Council unanimously gave municipal staff the thumbs up to sign the Community Forest Agreement with the Squamish and Lil’wat Nations on Monday night, but not before voicing concerns about the forest group’s annual allowable cut.
The provincial government is letting Cheakamus Community Forest log 20,000 cubic metres of trees a year. But both Councillor Eckhard Zeidler and Councillor Ralph Forsyth are worried this may lead to the corporation chopping down trees in undesirable areas, like near Highway 99.
“Are we going to find ourselves in a position where we are hammering some stuff fairly close to our visuals on the highway because there is no other place we can land that cut?” asked Zeidler, pointing out that when the allowable cut was set, 9,000 hectares was harvestable.
Now, that number has been reduced to 6,000 hectares.

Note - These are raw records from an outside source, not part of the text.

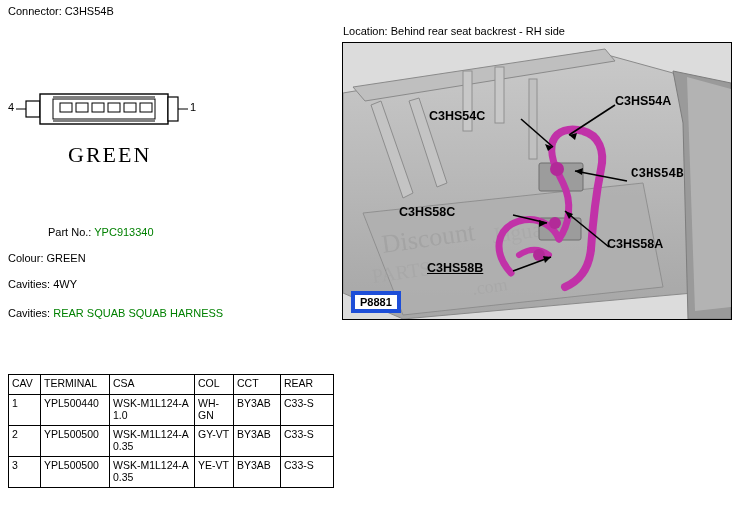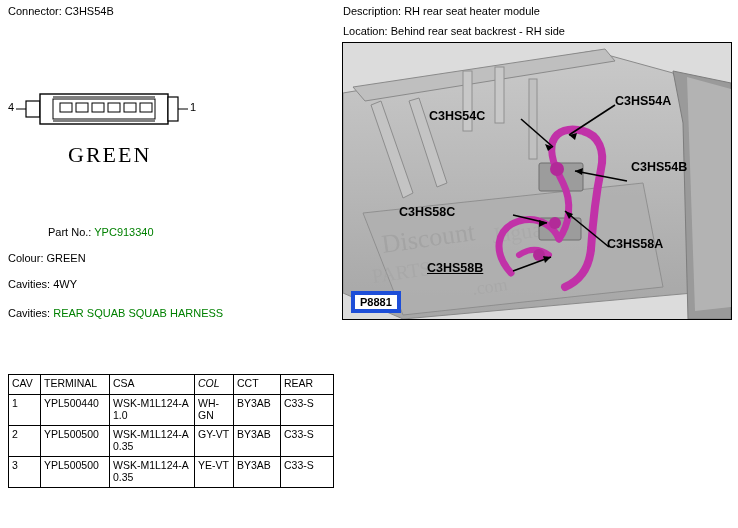--- a/index.html
+++ b/index.html
@@ -137,21 +137,21 @@
     margin-top: 40px;
   }
   table.wire th {
     font-weight: normal;
     height: 15px;
   }
   table.wire td { height: 26px; }
   .c-cav  { width: 25px; }
   .c-term { width: 62px; }
   .c-csa  { width: 78px; }
-  .c-col  { width: 32px; font-style: italic; }
+  .c-col  { width: 32px; }
   .c-cct  { width: 40px; }
   .c-dest { width: 46px; }
 </style>
 </head>
 <body>
 
 <div class="page">
 
   <div class="connector-label">Connector: C3HS54B</div>
 
@@ -195,21 +195,20 @@
   </div>
   <div class="info-line l-cav">
     <span class="val-black">Cavities:</span>
     <span class="val-black">4WY</span>
   </div>
   <div class="info-line l-harness">
     <span class="val-black">Cavities:</span>
     <span class="val-green">REAR SQUAB SQUAB HARNESS</span>
   </div>
 
-  <div class="img-desc">Description: RH rear seat heater module</div>
   <div class="img-loc">Location: Behind rear seat backrest - RH side</div>
 
   <div class="photo-frame">
     <svg width="388" height="276" viewBox="0 0 388 276" xmlns="http://www.w3.org/2000/svg">
       <defs>
         <linearGradient id="bodyg" x1="0" y1="0" x2="0" y2="1">
           <stop offset="0%" stop-color="#c9c9c9"></stop>
           <stop offset="100%" stop-color="#a6a6a6"></stop>
         </linearGradient>
         <linearGradient id="panelg" x1="0" y1="0" x2="1" y2="1">
@@ -262,21 +261,21 @@
       <line x1="170" y1="172" x2="204" y2="180" stroke="#000" stroke-width="1.6"></line>
       <polygon points="204,180 196,177 196,184" fill="#000"></polygon>
       <line x1="266" y1="204" x2="222" y2="168" stroke="#000" stroke-width="1.6"></line>
       <polygon points="222,168 230,171 226,176" fill="#000"></polygon>
       <line x1="170" y1="228" x2="208" y2="214" stroke="#000" stroke-width="1.6"></line>
       <polygon points="208,214 200,213 202,220" fill="#000"></polygon>
     </svg>
 
     <div class="callout" style="left:272px; top:51px;">C3HS54A</div>
     <div class="callout" style="left:86px; top:66px;">C3HS54C</div>
-    <div class="callout" style="left:288px; top:117px;">C3HS54B</div>
+    <div class="callout" style="left:288px; top:124px;font-family:Liberation Mono, monospace;">C3HS54B</div>
     <div class="callout" style="left:56px; top:162px;">C3HS58C</div>
     <div class="callout" style="left:264px; top:194px;">C3HS58A</div>
     <div class="callout" style="left:84px; top:218px;text-decoration:underline;">C3HS58B</div>
 
     <div class="photo-id">P8881</div>
   </div>
 
 
   <table class="wire">
     <thead>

But Heather Beresford, environmental stewardship manager for the municipality, said it is highly unlikely the forest group would clear cut trees at viewpoints.
“We have criteria that we are developing, and also the Ministry of Forests and Range has criteria, so we are not going to be forced to suddenly cut a huge clear cut.” Beresford said.
“Also, our silviculture plan calls for small, one-to-two hectare sized openings using variable retention, where you don’t take down all the trees. We have a lot of tools at our disposal to minimize the visual and environmental impacts of any cut blocks we undertake in the community forest.”
Beresford added that while the forest group has an obligation to cut down 20,000 cubic metres a year, the province may sway that number for “extraordinary issues.” For example, the current economic climate would fall in that category.
In August this year, Whistler council asked the province if they could be exempt from the annual allowable cut. The Ministry of Forests since said that is against the province’s Forest Act and would be a “show stopper.”
Now that the municipality plans to signed the partnership agreement, the province will likely hand over the five-year tenure by early 2009.
Richmond Plywood — the company that will be contracted to log for the community forest — has also agreed to carry forward any losses if profits are down.
Community forests are intended to stimulate long-term employment, forest-related education and skills training, as well as other social, environmental and economic benefits.
Whistler has been working to get a community forest tenure for almost 10 years.